I dont know where its written but the switch to devel/llvm90 is mentioned here: https://svnweb.freebsd.org/ports/head/www/firefox/Makefile?annotate=512440


----------



## T-Daemon (Mar 26, 2020)

Run in the ports directory `make build-depends-list`, more lists in man ports(7) (run-depends-list, all-depends-list, pretty-print-run-depends-list, pretty-print-build-depends-list).


----------



## YuryG (Mar 27, 2020)

Alexander88207 said:


> I dont know where its written but the switch to devel/llvm90 is mentioned here: https://svnweb.freebsd.org/ports/head/www/firefox/Makefile?annotate=512440


For I was searching mentioning llvm90 (or just llvm) in ports' directory, but found nothing, so I deinstalled llvm90 and it was rebuild again.
And chromium has llvm70 in its tree (to build itself?).
And mesa requires llvm80 (although the system stable-11 has 80, and stable-12 has 90).


----------



## zirias@ (Mar 27, 2020)

YuryG said:


> For I was searching mentioning llvm90 (or just llvm) in ports' directory, but found nothing, so I deinstalled llvm90 and it was rebuild again.

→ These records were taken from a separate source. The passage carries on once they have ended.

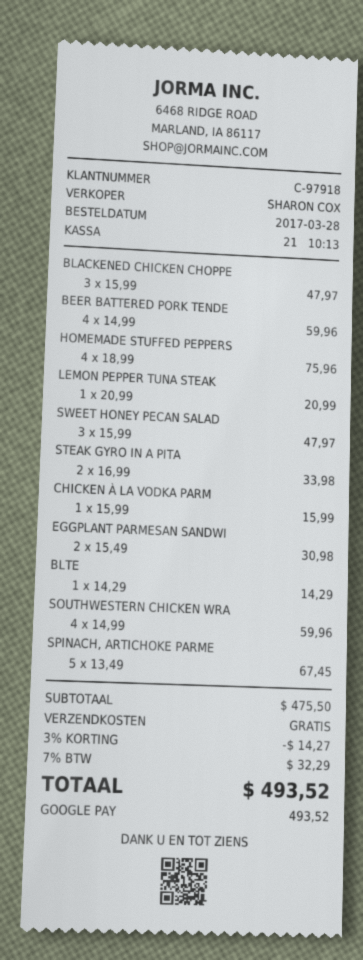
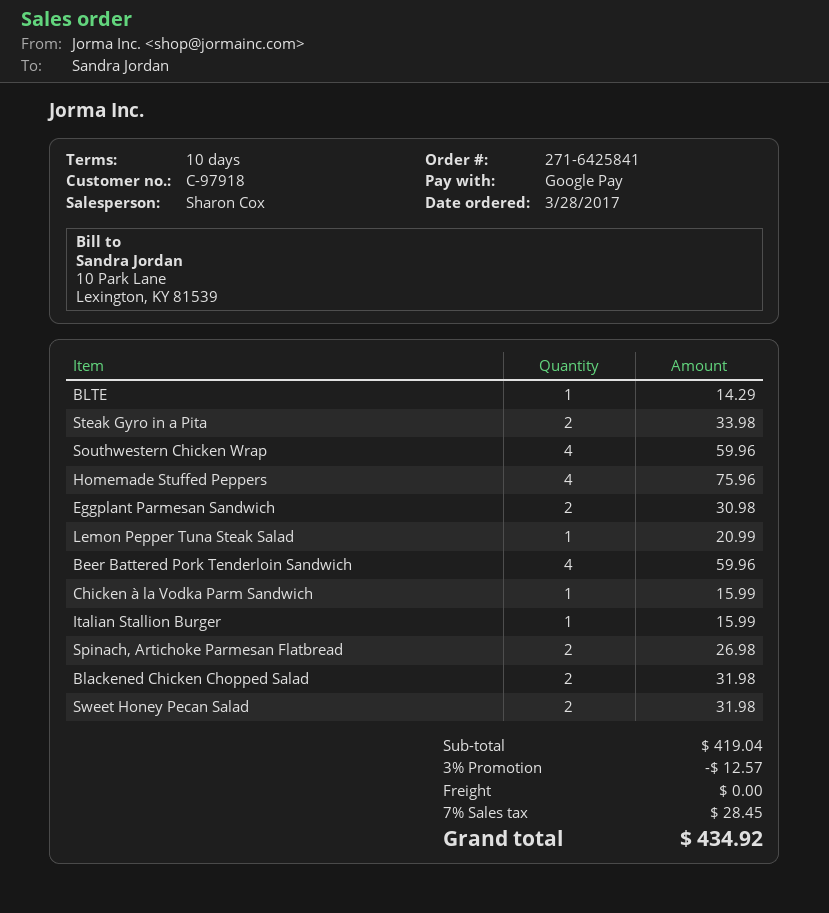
BLACKENED CHICKEN CHOPPE: 3 for 47.97 -> 2 for 31.98
SWEET HONEY PECAN SALAD: 3 for 47.97 -> 2 for 31.98
SPINACH, ARTICHOKE PARME: 5 for 67.45 -> 2 for 26.98
Italian Stallion Burger: none -> 1 for 15.99
subtotal: 475.50 -> 419.04
discount: 3% = 14.27 -> 3% = 12.57
tax: 7% = 32.29 -> 7% = 28.45
total: 493.52 -> 434.92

For many recurring and more complex dependency scenarios, ports don't set dependencies directly but rely un the port system's `USES` framework. Without looking into this particular port, llvm90 is probably pulled in by a `USES=compiler` with according options -- see also /usr/ports/Mk/Uses/compiler.mk.


----------



## shkhln (Mar 27, 2020)

YuryG said:


> And mesa requires llvm80 (although the system stable-11 has 80, and stable-12 has 90).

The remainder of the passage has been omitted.